Requirement: From the entries below, write out exactly the lines between the line holding "one can stick" and the line holding "html: <p>~ Emil", inclusive, excluding any pictures.

Given data:
------------

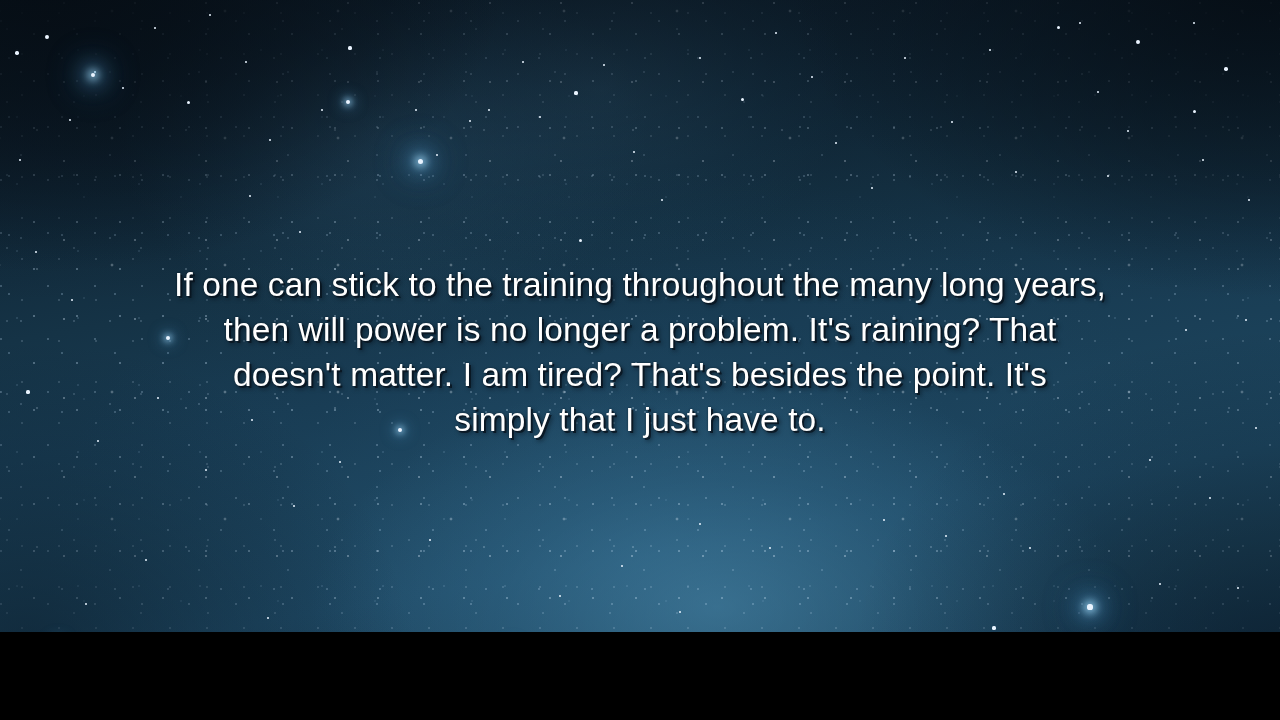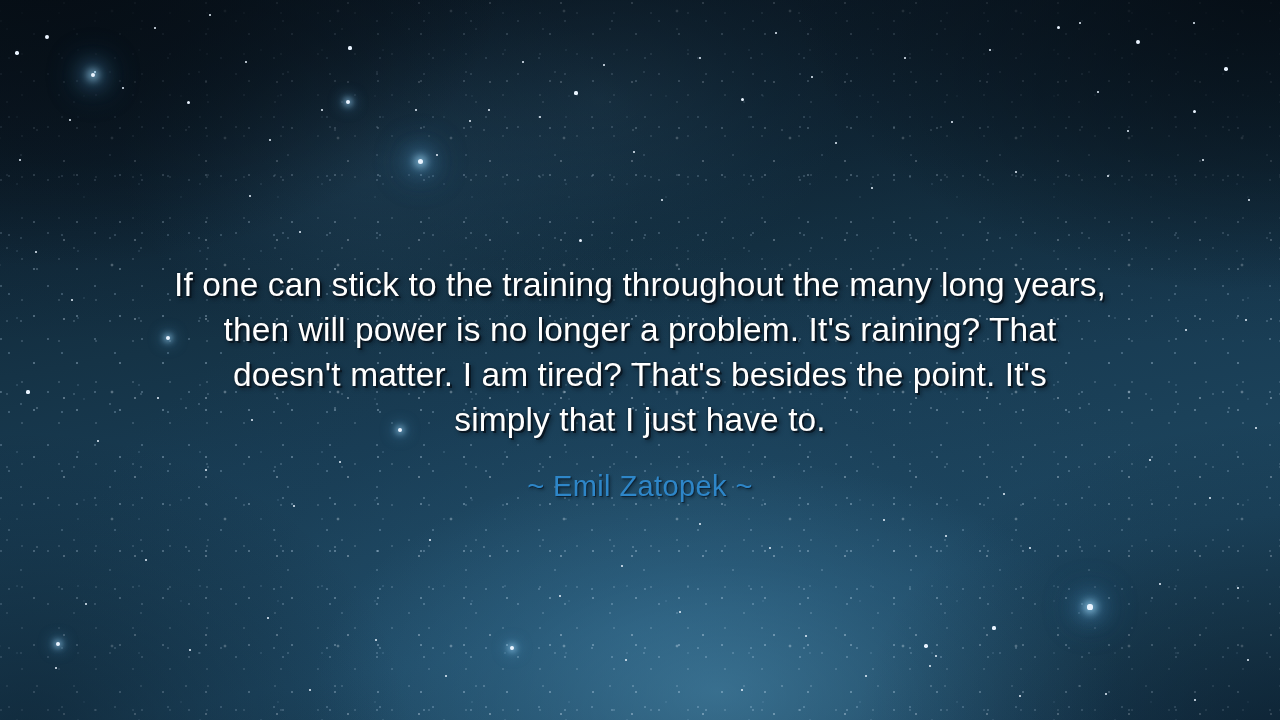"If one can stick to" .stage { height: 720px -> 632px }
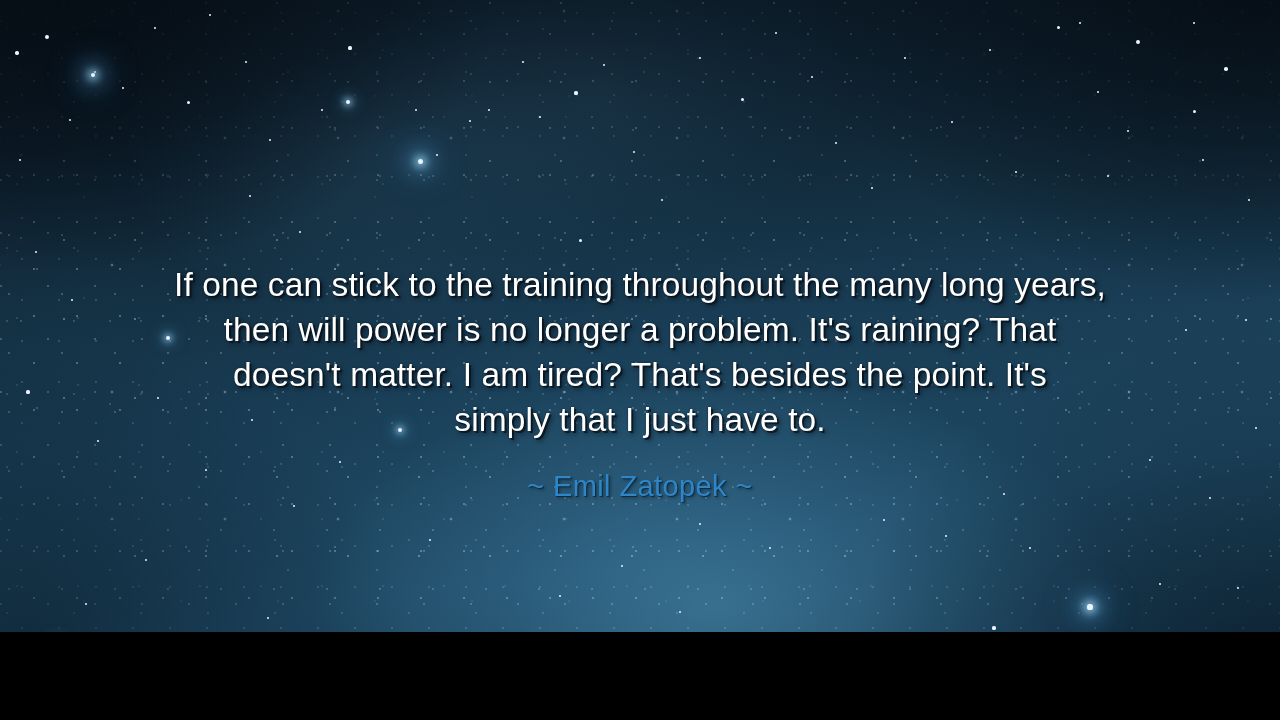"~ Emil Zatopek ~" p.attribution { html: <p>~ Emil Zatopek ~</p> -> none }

------------

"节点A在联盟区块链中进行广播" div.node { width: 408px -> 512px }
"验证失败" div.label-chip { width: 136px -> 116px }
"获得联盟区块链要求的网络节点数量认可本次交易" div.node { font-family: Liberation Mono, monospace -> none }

------------

Answer space:
"If one can stick to" .stage { height: 720px -> 632px }
"~ Emil Zatopek ~" p.attribution { html: <p>~ Emil Zatopek ~</p> -> none }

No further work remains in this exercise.